図6および10に示したように、カートリッジハウジング42はアセンブリ40の他のパーツを受け取る複数の開口部も有する。例えば、ハウジング42は少なくとも1つのウェルプレート50を受け取る少なくとも1つの開口部43を含む。図示のカートリッジハウジング42は、例えば、それぞれ個々のウェルプレート50を受け取る少なくとも3つの開口部43を含んでいる。ウェルプレート50はカートリッジハウジング42に取外し可能に固定されるように、カートリッジハウジング42内にスナップロックされ得る。突出部を有している弾性緩み止め部材は、ウェルプレート50をカートリッジハウジング42に固定するようにカートリッジハウジング42の開口部を通って延び得る。他の知られた取り外し可能な固定部材を用いてウェルプレート50がカートリッジハウジング42に固定される。

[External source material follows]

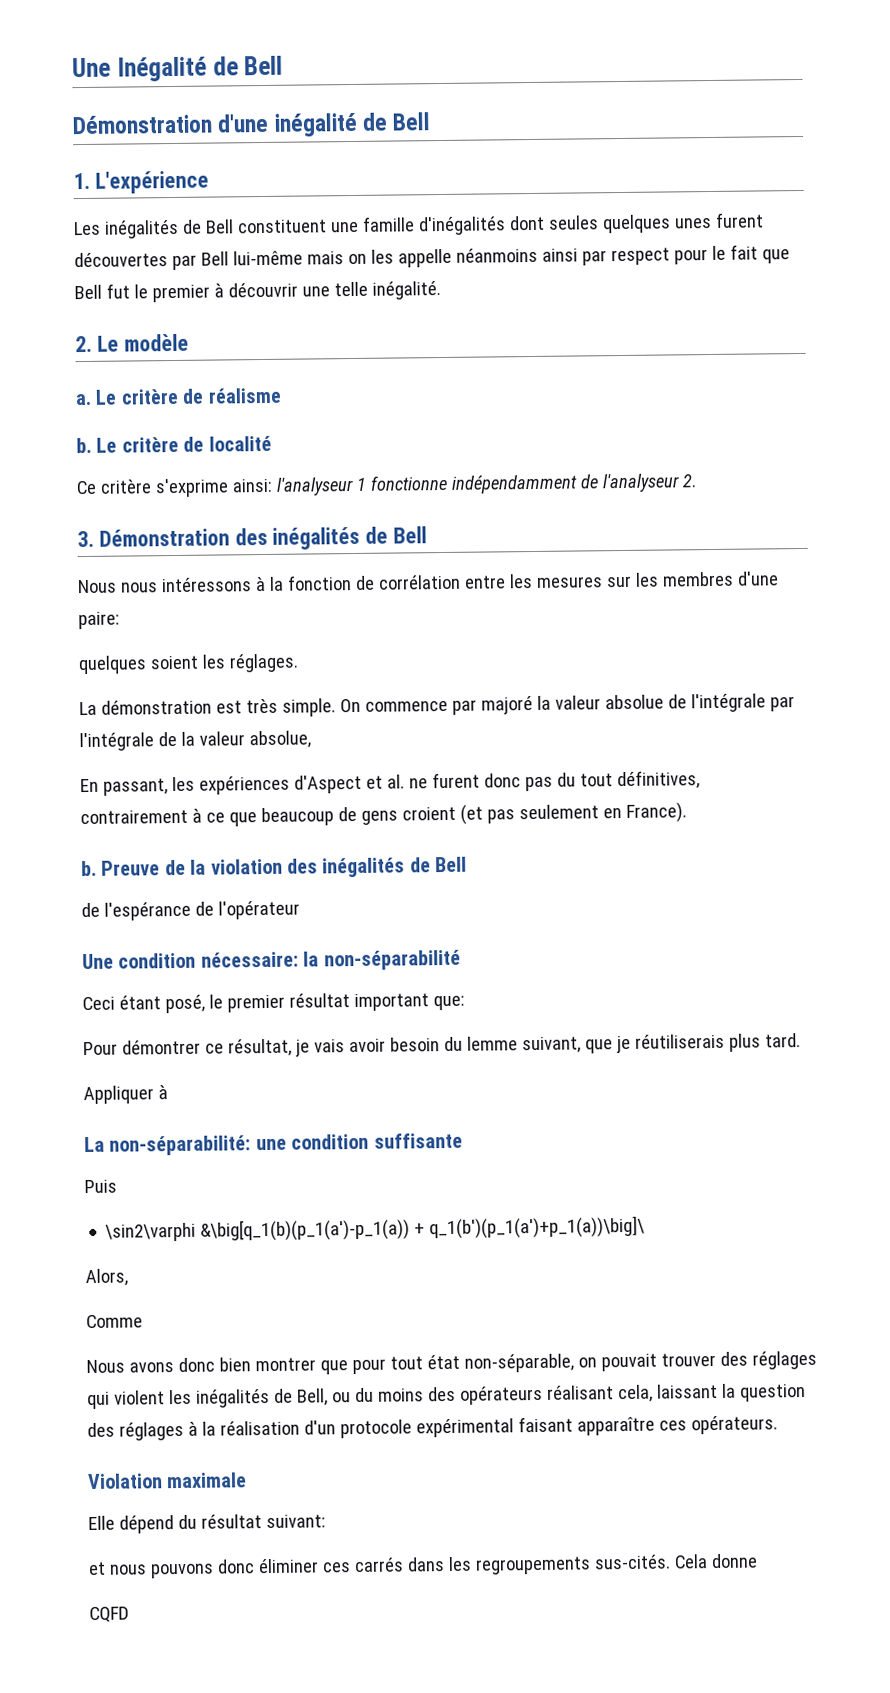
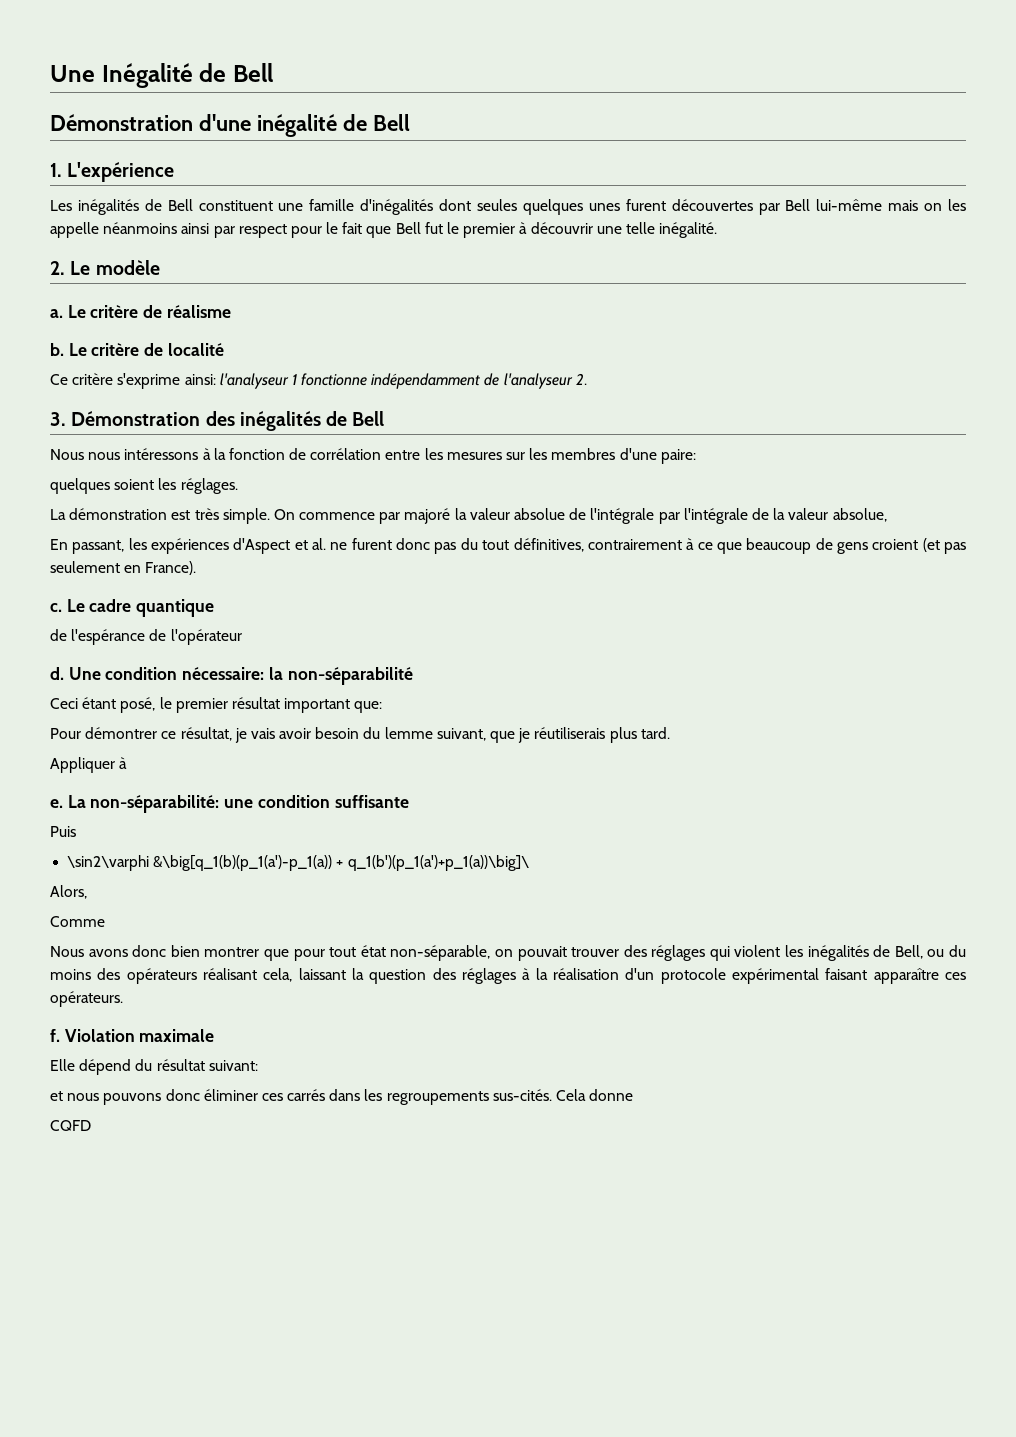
[81,856,468,878] b. Preuve de la violation des inégalités de Bell -> [50,599,215,617] c. Le cadre quantique
(300, 910) none -> [50,667,64,680] d.
(168, 1092) none -> [50,799,63,808] e.
(778, 1425) none -> [50,1029,60,1042] f.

各ウェルプレート50はウェル52などの複数の流体受取り部材を含む。図10に示したウェルプレート50の各々は96個のウェル52を含む。しかし、ウェルプレート50は図示した96個のウェルより多いか、または少ないウェル52を含み得る。例えば、ウェルプレート50は各々、プレート当たり100〜400個のウェルを含んでよい。以下に記載のように、ウェル52は水試験プロセスにおいて使用される流体を受け取る。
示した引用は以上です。